TRY IT - Gather all lines from the material that contain "experiments".

DATA PROVIDED -
BEGIN

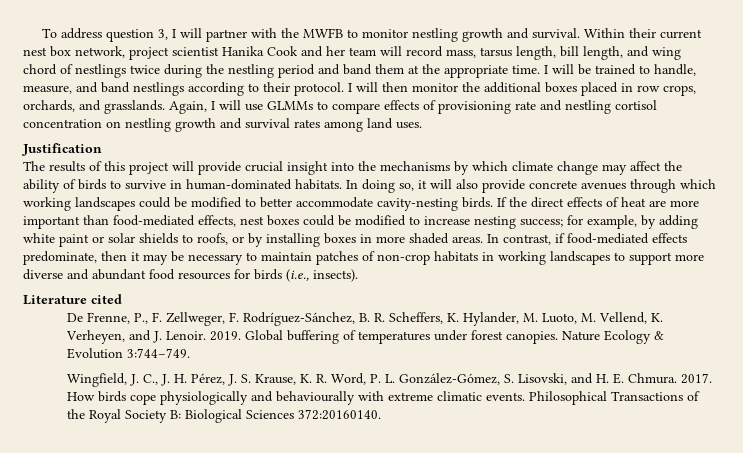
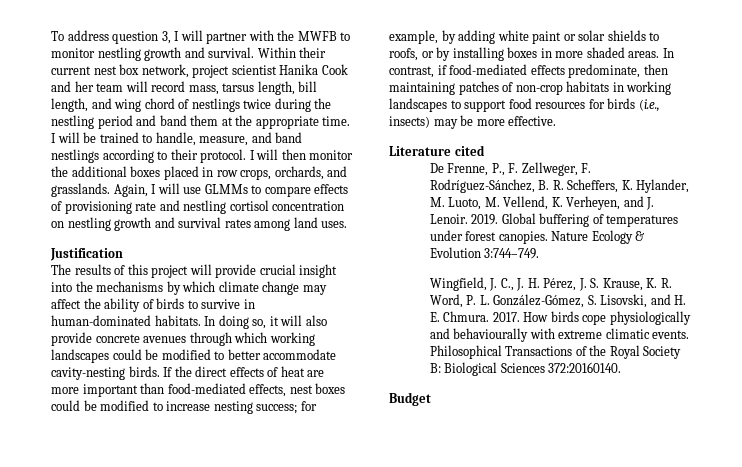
- In contrast, if food-mediated effects predominate, then it may be necessary to maintain patches of non-crop habitats in working landscapes to support more diverse and abundant food resources for birds (i.e., insects).
+ In contrast, if food-mediated effects predominate, then maintaining patches of non-crop habitats in working landscapes to support food resources for birds (i.e., insects) may be more effective.
+ Budget

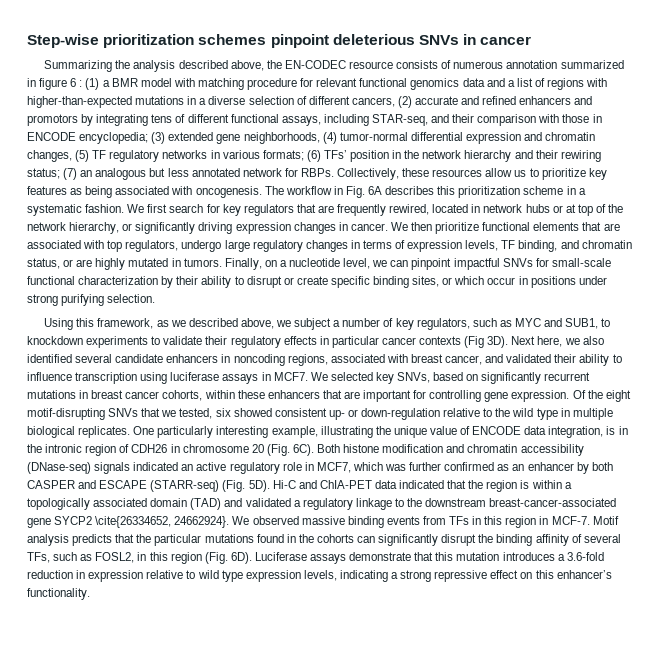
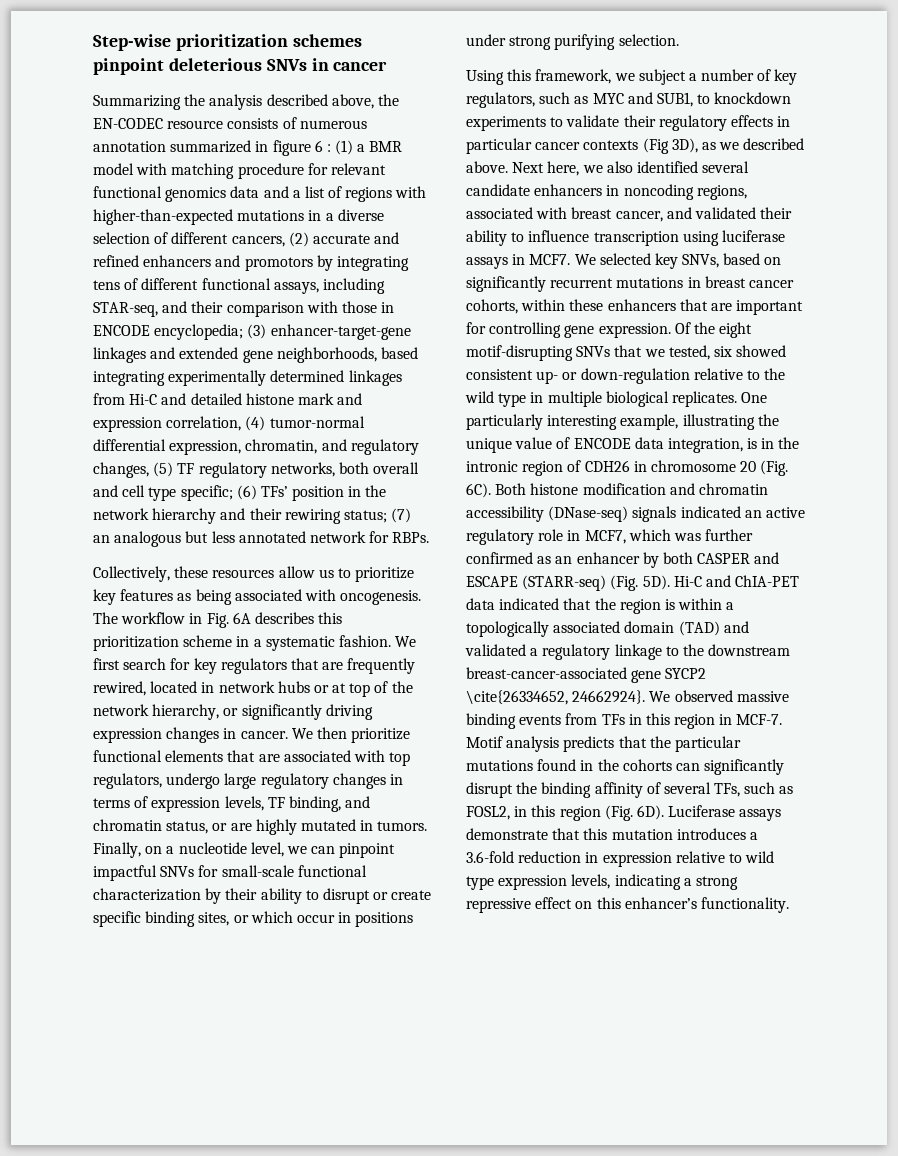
- (3) extended gene neighborhoods, (4) tumor-normal differential expression and chromatin changes, (5) TF regulatory networks in various formats;
+ (3) enhancer-target-gene linkages and extended gene neighborhoods, based integrating experimentally determined linkages from Hi-C and detailed histone mark and expression correlation, (4) tumor-normal differential expression, chromatin, and regulatory changes, (5) TF regulatory networks, both overall and cell type specific;
- (7) an analogous but less annotated network for RBPs. Collectively, these resources allow us to prioritize key features as being associated with oncogenesis.
+ (7) an analogous but less annotated network for RBPs.
+ Collectively, these resources allow us to prioritize key features as being associated with oncogenesis.
- Using this framework, as we described above, we subject a number of key regulators, such as MYC and SUB1, to knockdown experiments to validate their regulatory effects in particular cancer contexts (Fig 3D).
+ Using this framework, we subject a number of key regulators, such as MYC and SUB1, to knockdown experiments to validate their regulatory effects in particular cancer contexts (Fig 3D), as we described above.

END

TASK OUTPUT -
- Using this framework, as we described above, we subject a number of key regulators, such as MYC and SUB1, to knockdown experiments to validate their regulatory effects in particular cancer contexts (Fig 3D).
+ Using this framework, we subject a number of key regulators, such as MYC and SUB1, to knockdown experiments to validate their regulatory effects in particular cancer contexts (Fig 3D), as we described above.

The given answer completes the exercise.